─── EXCERPTED RECORDS

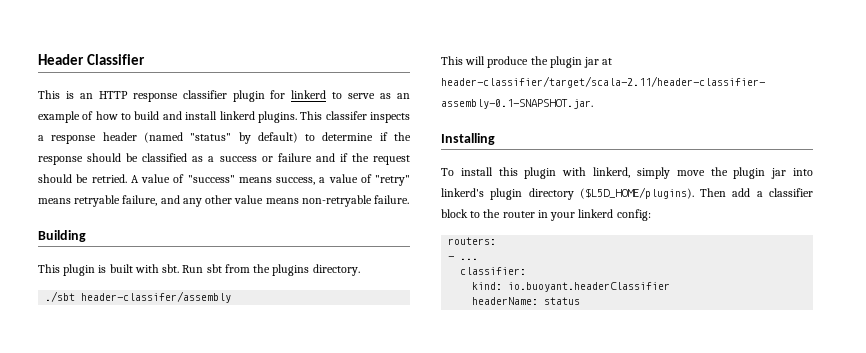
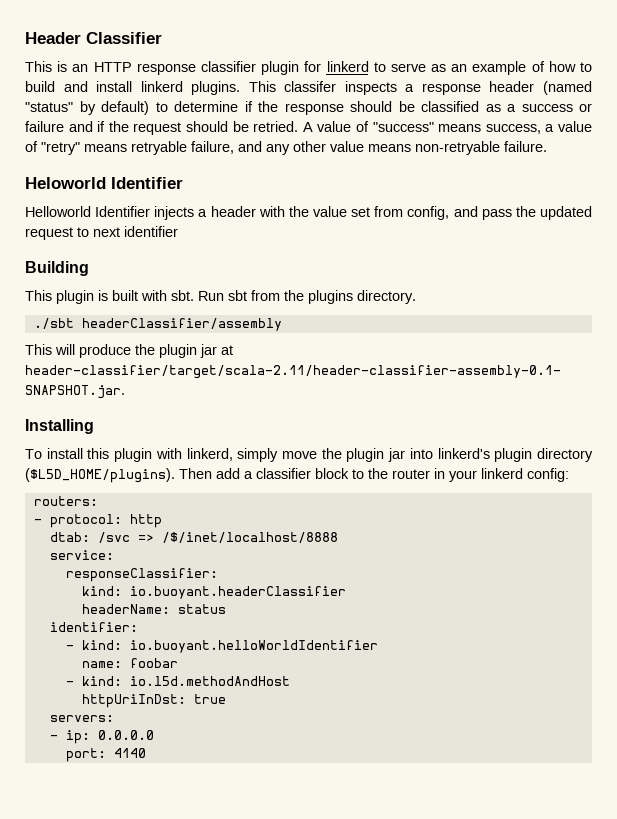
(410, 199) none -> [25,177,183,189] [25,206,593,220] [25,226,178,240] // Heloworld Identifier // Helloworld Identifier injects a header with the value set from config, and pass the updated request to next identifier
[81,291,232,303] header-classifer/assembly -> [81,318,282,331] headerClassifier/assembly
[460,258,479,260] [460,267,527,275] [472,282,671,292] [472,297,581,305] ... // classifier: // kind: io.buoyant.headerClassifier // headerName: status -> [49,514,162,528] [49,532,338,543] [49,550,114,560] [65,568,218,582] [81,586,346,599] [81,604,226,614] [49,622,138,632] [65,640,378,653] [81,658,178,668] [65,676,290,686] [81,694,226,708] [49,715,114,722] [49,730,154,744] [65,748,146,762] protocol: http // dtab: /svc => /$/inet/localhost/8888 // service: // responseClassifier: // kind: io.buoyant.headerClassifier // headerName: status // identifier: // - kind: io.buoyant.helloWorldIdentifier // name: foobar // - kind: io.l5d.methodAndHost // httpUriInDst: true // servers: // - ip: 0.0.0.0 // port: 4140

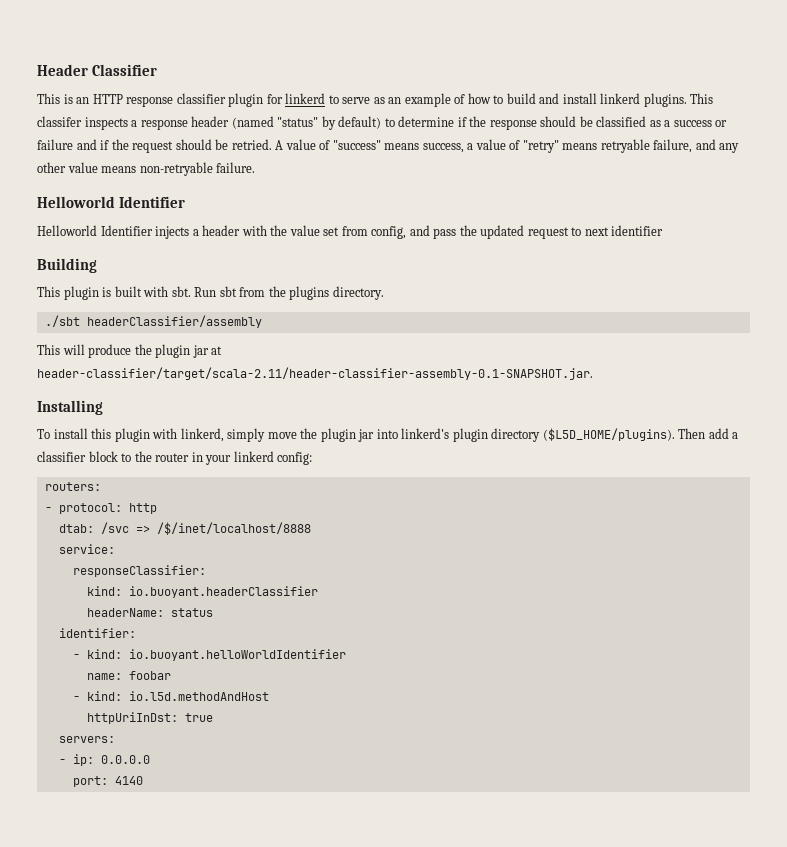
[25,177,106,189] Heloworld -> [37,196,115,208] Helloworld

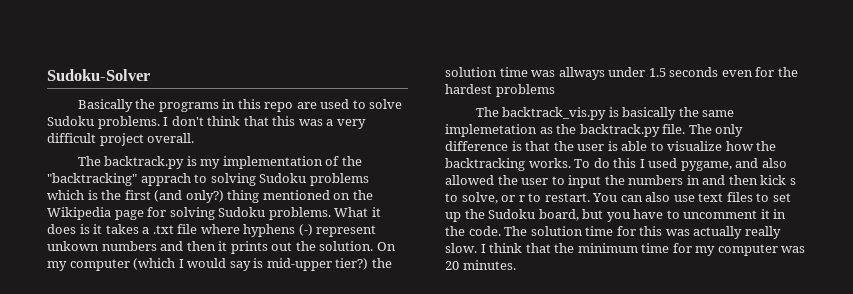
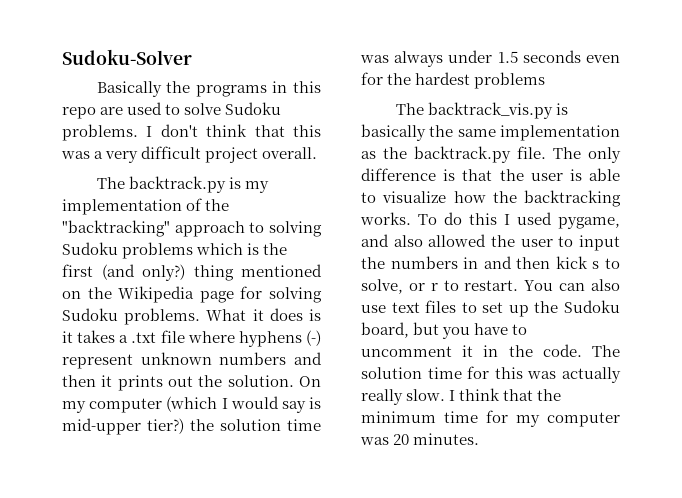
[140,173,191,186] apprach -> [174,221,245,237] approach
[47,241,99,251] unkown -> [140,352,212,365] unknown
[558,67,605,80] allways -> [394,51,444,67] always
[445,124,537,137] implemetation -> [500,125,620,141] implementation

──────
─── EXCERPTED RECORDS

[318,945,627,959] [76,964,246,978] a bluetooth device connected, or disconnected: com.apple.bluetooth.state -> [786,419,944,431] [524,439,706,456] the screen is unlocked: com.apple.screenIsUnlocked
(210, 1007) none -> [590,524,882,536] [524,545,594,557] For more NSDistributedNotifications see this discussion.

──────
─── EXCERPTED RECORDS

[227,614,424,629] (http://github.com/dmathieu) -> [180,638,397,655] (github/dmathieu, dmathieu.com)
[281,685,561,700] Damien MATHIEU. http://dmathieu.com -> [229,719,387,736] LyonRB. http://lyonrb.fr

──────

ACTIVITY>
From the listing above, return every line that carries the string "Heloworld".

RESPONSE AREA>
(410, 199) none -> [25,177,183,189] [25,206,593,220] [25,226,178,240] // Heloworld Identifier // Helloworld Identifier injects a header with the value set from config, and pass the updated request to next identifier
[25,177,106,189] Heloworld -> [37,196,115,208] Helloworld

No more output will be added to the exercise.